The overall competition winner is 355 Eleventh in San Francisco, designed by Aidlin Darling Architects. The project, which was featured in Eco-Structure's July/August 2009 issue, refurbished an historic, early 20th-century industrial building to achieve LEED Gold certification. A corrugated skin replaced the building's original steel classing and the the new double-skin facade operates as a screen for sunlight and air. Behind the screen, new, operable windows allow building occupants to control airflow. The project also was selected as the small/medium commercial category winner.

The large commercial category winner is Sparkasse Vorderpfaz in Ludwigshafen, Germany, originally designed by Egon Weib in 1974 and retrofitted by Thiemo Ebbert in 2009. The building, a regional bank in Ludwigshafen, Germany, improved its energy performnce by 64 percent through its retrofit. The project included refurbishing the facade to remove original ventilated classing, remodeling the base szone, and adding secondary glazing to the buidling's tower.

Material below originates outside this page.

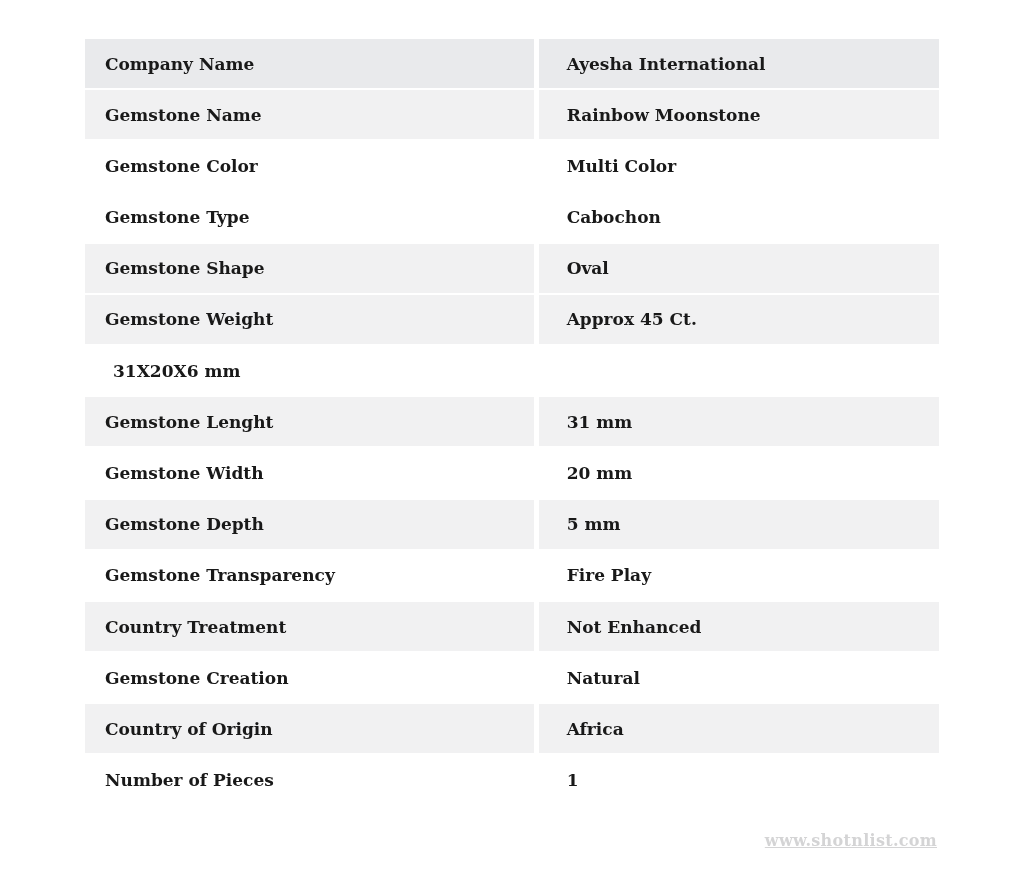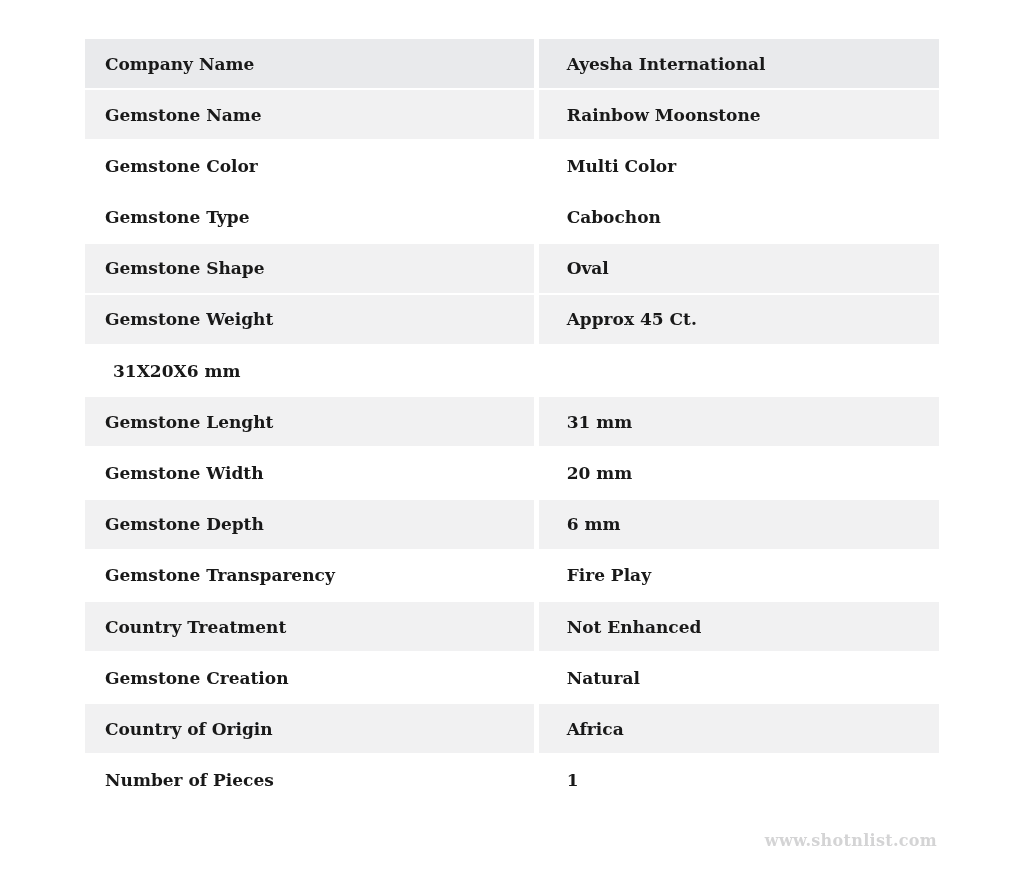"6 mm" div.cell { text: 6 -> 5 }
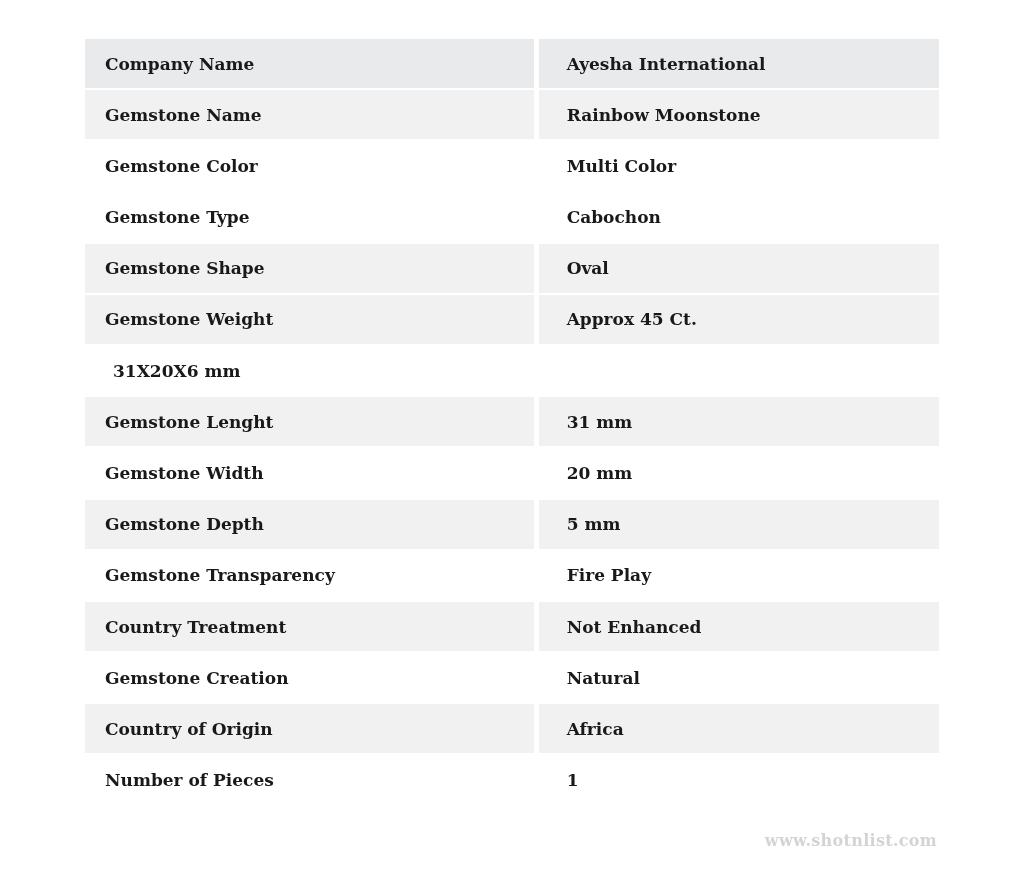"www.shotnlist.com" .watermark { text-decoration: none -> underline }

The large residential category winner is GESOBAU AG in Berlin, originally designed by Oswald Mathias Ungers in 1964 and retrofitted by DAHM Architekten + Ingenieure in 2008. The first 538 apartments of a total 15,000 residential units in GESOBAU AG were retrofitted in 2008, and all units will be modernized by 2015. Included in this first phase of work, the buildings in the complex were reskinned to enhance energy conservation and heating and hot water systems were updated to be more efficiency. The project upgrades also included educating tenants on how to best operate their apartments for optimum energy conservation

The small residential category winner is the Now House in Toronto, Ontario, retrofitted by Work Worth Doing Studio & Lorraine Gauthier in 2008-2009. The Now House showcases a retrofitting process that helps existing homes to become net zero energy homes by renewing or upgrading foundation walls, basement floors, roofs, exterior walls, windows, electrical systems, lighting, HVAC, ventilation, and water heating. The first applicaiton of the process was to a 60-year-old house in Toronto and resulted in energy savings of approximately 70 percent per year. The process has since been duplicated in five similar homes in Windsor, Ontario.

The final category winner, for the future of reskinning category is the Sydney Tower in Sydney, Australia, from Laboratory for Visionary Architecture (LAVA). The firm proposed reskinning the University of Technology Sydney tower, a brutalist-style high-rise, using a translucent cocoon to create a micro-climate. The new skin would generate energy through embedded photovoltaic cells, and also would collect rain water and improve daylight distribution. The plan also proposes using convective energy t opower the building's ventilation requirements.

This year's winners were chosen by a jury comprised of Thomas Auer, partner and managing director of Transsolar Energy Design Consultancy; Andrew Bowerbank, president, EC3 Initiative; George Baird, dean of architecture, landscape and design at the University of Toronto; Stefan Behnisch, principal, Behnisch Architekten; Fiona Cousins, principal at ARUP; Judith DiMaio,  dean of the school of architecture and design at New York Institute of Technology; Rick Hujibregts, director of real estate solutions, emerging markets, Cisco; Edward Mazria, founder, Architecture 2030; and William McDonough, founding partner, William McDonough + Partners.